I had known The Frenchman now ten or a dozen years. That he came from Marseilles, that he had served on the Confederate side in the Trans-Mississippi, that he possessed an annuity, that he must have been well-born and reared, that he was simple, yet canny, and in his money dealings scrupulously honest—was all I could be sure of. What had he done to be ashamed about or wish to conceal? In what was he a black sheep, for that he had been one seemed certain? Had the beautiful woman, his wife—a tireless church and charity worker, who lived the life of a recluse and a saint—had she reclaimed him from his former self? I knew that she had been the immediate occasion of his turning over a new leaf. But before her time what had he been, what had he done?

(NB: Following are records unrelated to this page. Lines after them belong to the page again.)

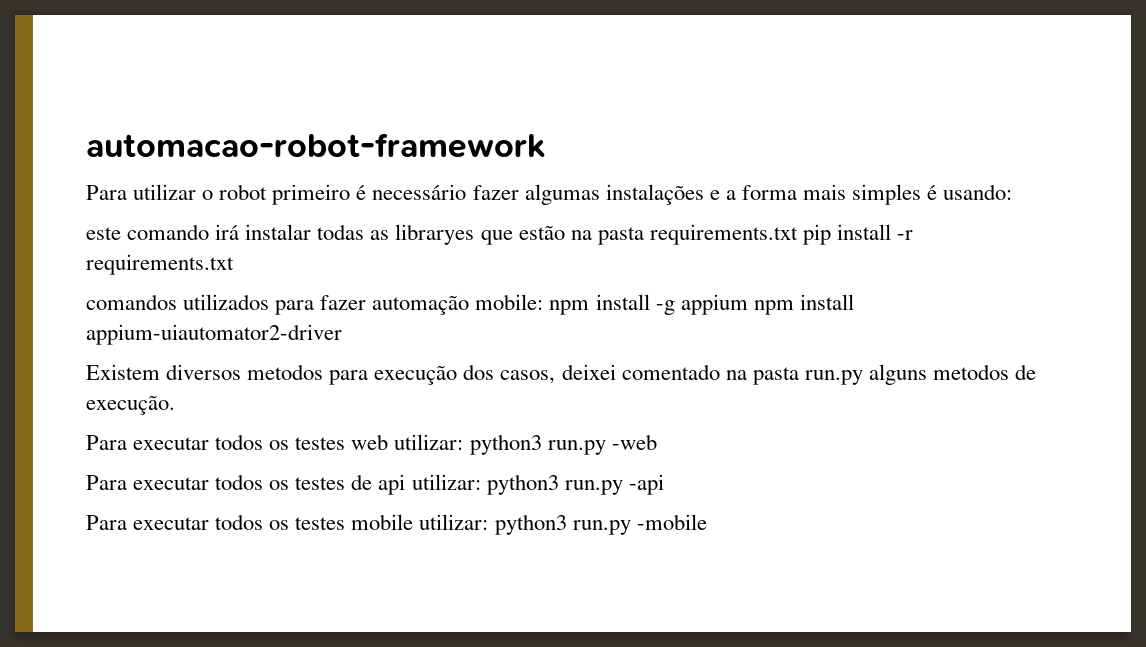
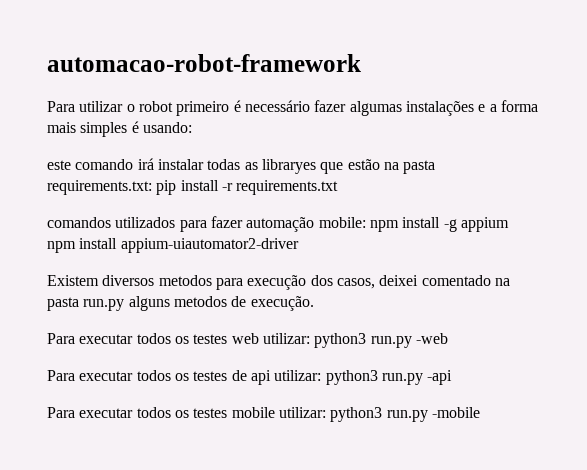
- este comando irá instalar todas as libraryes que estão na pasta requirements.txt pip install -r requirements.txt
+ este comando irá instalar todas as libraryes que estão na pasta requirements.txt: pip install -r requirements.txt

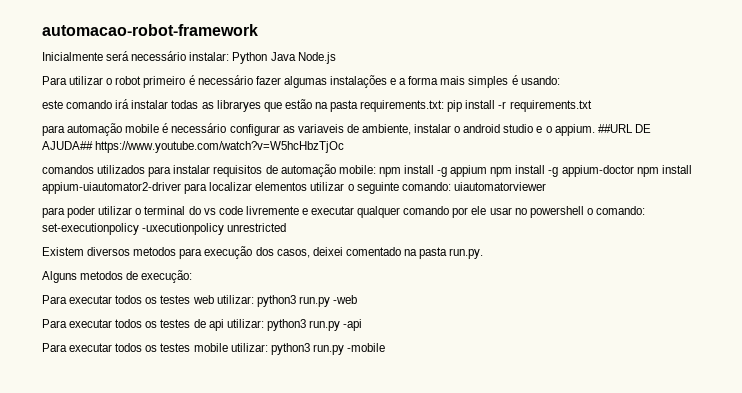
+ Inicialmente será necessário instalar: Python Java Node.js
+ para automação mobile é necessário configurar as variaveis de ambiente, instalar o android studio e o appium. ##URL DE AJUDA## https://www.youtube.com/watch?v=W5hcHbzTjOc
- comandos utilizados para fazer automação mobile: npm install -g appium npm install appium-uiautomator2-driver
+ comandos utilizados para instalar requisitos de automação mobile: npm install -g appium npm install -g appium-doctor npm install appium-uiautomator2-driver para localizar elementos utilizar o seguinte comando: uiautomatorviewer
+ para poder utilizar o terminal do vs code livremente e executar qualquer comando por ele usar no powershell o comando: set-executionpolicy -uxecutionpolicy unrestricted
- Existem diversos metodos para execução dos casos, deixei comentado na pasta run.py alguns metodos de execução.
+ Existem diversos metodos para execução dos casos, deixei comentado na pasta run.py.
+ Alguns metodos de execução:

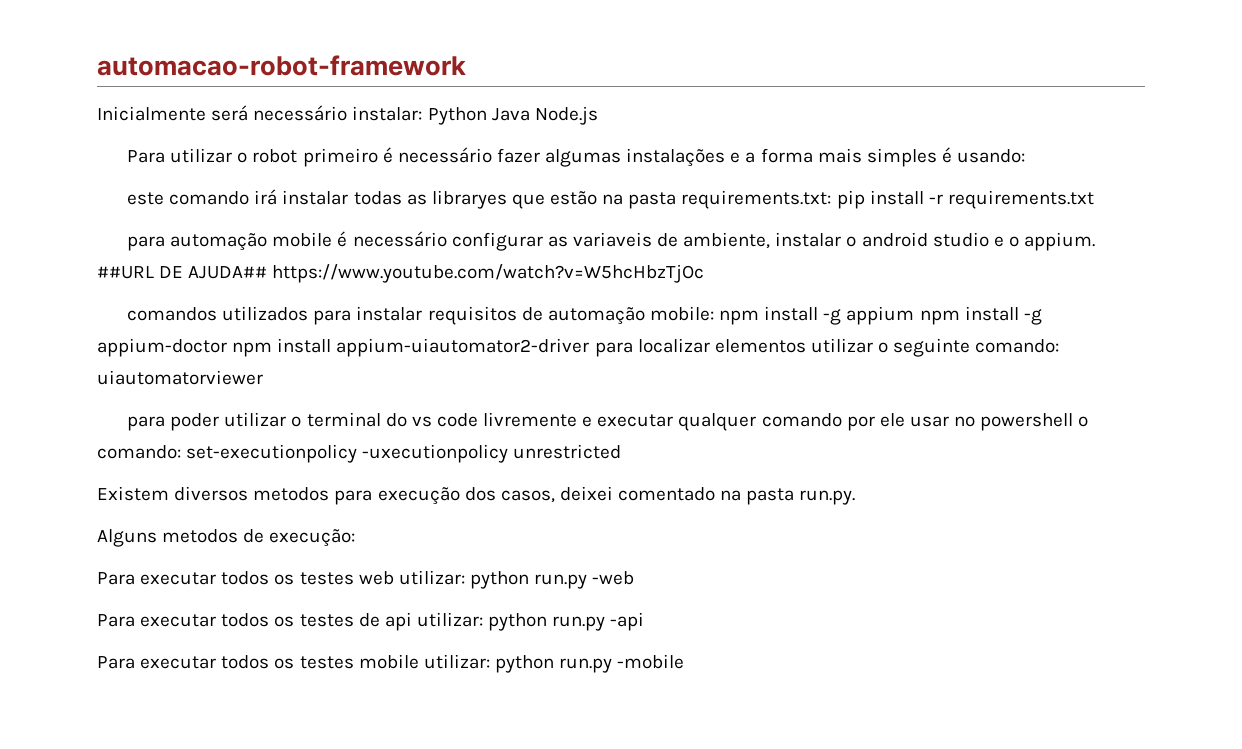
- Para executar todos os testes web utilizar: python3 run.py -web
+ Para executar todos os testes web utilizar: python run.py -web
- Para executar todos os testes de api utilizar: python3 run.py -api
+ Para executar todos os testes de api utilizar: python run.py -api
- Para executar todos os testes mobile utilizar: python3 run.py -mobile
+ Para executar todos os testes mobile utilizar: python run.py -mobile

Late one night, when the rain was falling and the streets were empty, I entered The Brunswick. It was empty too. In the farthest corner of the little dining room The Major, his face buried in his hands, laid upon the table in front of him, sat silently weeping. He did not observe my entrance and I seated myself on the opposite side of the table. Presently he looked up, and seeing me, without a word passed me a letter which, all blistered with tears, had brought him to this distressful state. It was a formal French burial summons, with its long list of family names—his among the rest—the envelope, addressed in a lady’s hand—his sister’s, the wife of a nobleman in high military command—the postmark “Lyon.” Uncle Celestin was dead.

Thereafter The Frenchman told me much which I may not recall and must not repeat; for, included in that funeral list were some of the best names in France, Uncle Célestin himself not the least of them.

At last he died, and as mysteriously as he had come his body was taken away, nobody knew when, nobody where, and with it went the beautiful woman, his wife, of whom from that day to this I have never heard a word.

Chapter the Fifteenth

Still the Gay Capital of France—Its Environs—Walewska and De Morny—Thackeray in Paris—A Pension Adventure

I

Each of the generations thinks itself commonplace. Familiarity breeds equally indifference and contempt. Yet no age of the world has witnessed so much of the drama of life—of the romantic and picturesque—as the age we live in. The years betwixt Agincourt and Waterloo were not more delightfully tragic than the years between Serajevo and Senlis.

The gay capital of France remains the center of the stage and retains the interest of the onlooking universe. All roads lead to Paris as all roads led to Rome. In Dickens’ day “a tale of two cities” could only mean London and Paris then, and ever so unalike. To be brought to date the title would have now to read “three,” or even “four,” cities, New York and Chicago putting in their claims for mundane recognition.

I have been not only something of a traveller, but a diligent student of history and a voracious novel reader, and, once-in-a-while, I get my history and my fiction mixed. This has been especially the case when the hum-drum of the Boulevards has driven me from the fascinations of the Beau Quartier into the by-ways of the Marais and the fastnesses of what was once the Latin Quarter. More than fifty years of intimacy have enabled me to learn many things not commonly known, among them that Paris is the most orderly and moral city in the world, except when, on rare and brief occasions, it has been stirred to its depths.